Work instructions: Give back an exact copy of the lines in the records below, from the line that has "für ein Kia" through the line that has "beim Mazda 3", and nothing besides.

Given records:

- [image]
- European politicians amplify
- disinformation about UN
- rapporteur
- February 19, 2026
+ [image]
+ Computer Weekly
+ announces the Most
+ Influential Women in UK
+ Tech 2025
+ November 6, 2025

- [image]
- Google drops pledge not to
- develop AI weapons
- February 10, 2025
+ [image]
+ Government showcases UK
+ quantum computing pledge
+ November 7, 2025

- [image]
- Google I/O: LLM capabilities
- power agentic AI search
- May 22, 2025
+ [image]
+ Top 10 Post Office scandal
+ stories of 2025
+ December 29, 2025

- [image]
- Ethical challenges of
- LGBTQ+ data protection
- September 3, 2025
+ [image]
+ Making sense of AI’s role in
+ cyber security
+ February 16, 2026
---
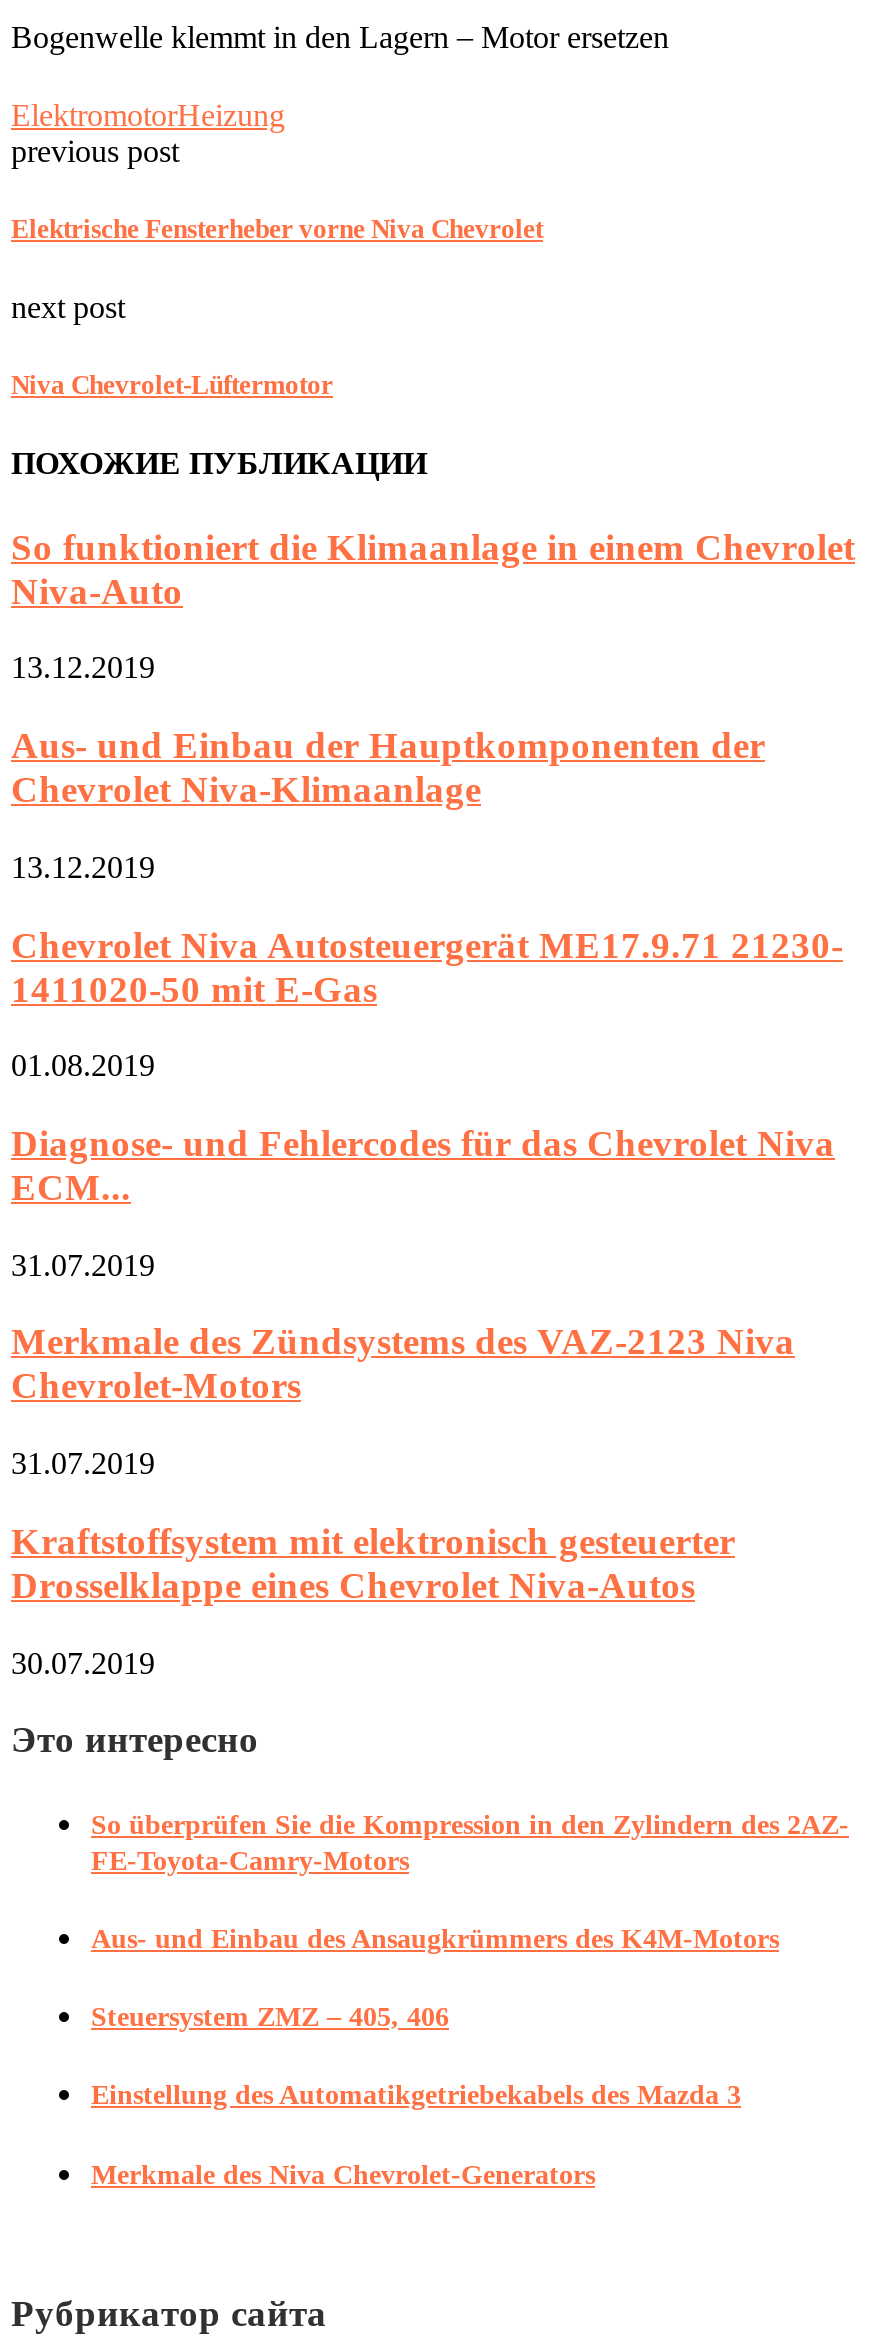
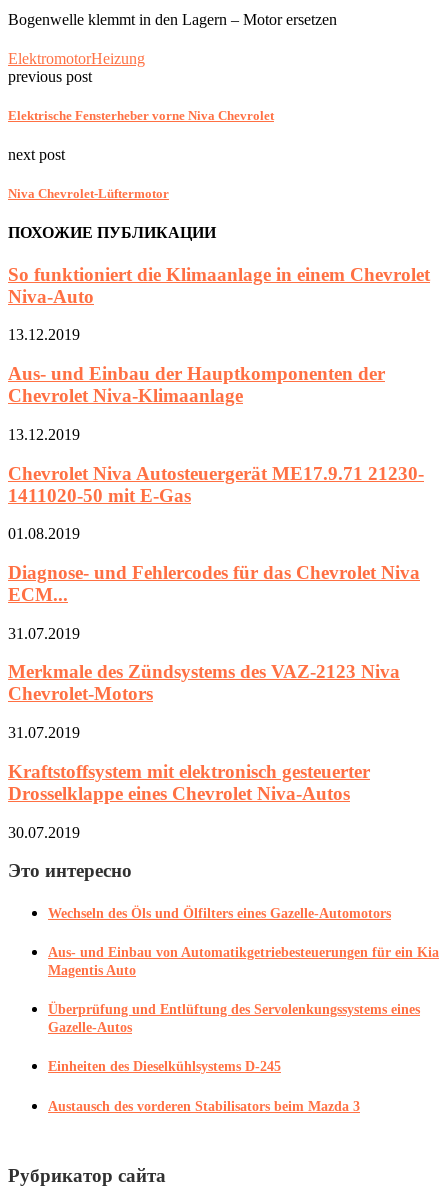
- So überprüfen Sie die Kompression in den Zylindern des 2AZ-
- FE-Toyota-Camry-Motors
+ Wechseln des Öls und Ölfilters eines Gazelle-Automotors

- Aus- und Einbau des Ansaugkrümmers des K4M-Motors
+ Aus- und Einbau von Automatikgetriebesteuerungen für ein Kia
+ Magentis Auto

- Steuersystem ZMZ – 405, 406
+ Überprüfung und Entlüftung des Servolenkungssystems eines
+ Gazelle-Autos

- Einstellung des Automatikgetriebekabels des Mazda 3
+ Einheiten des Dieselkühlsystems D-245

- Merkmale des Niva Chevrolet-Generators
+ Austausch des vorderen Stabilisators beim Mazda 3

Answer area:
+ Aus- und Einbau von Automatikgetriebesteuerungen für ein Kia
+ Magentis Auto

- Steuersystem ZMZ – 405, 406
+ Überprüfung und Entlüftung des Servolenkungssystems eines
+ Gazelle-Autos

- Einstellung des Automatikgetriebekabels des Mazda 3
+ Einheiten des Dieselkühlsystems D-245

- Merkmale des Niva Chevrolet-Generators
+ Austausch des vorderen Stabilisators beim Mazda 3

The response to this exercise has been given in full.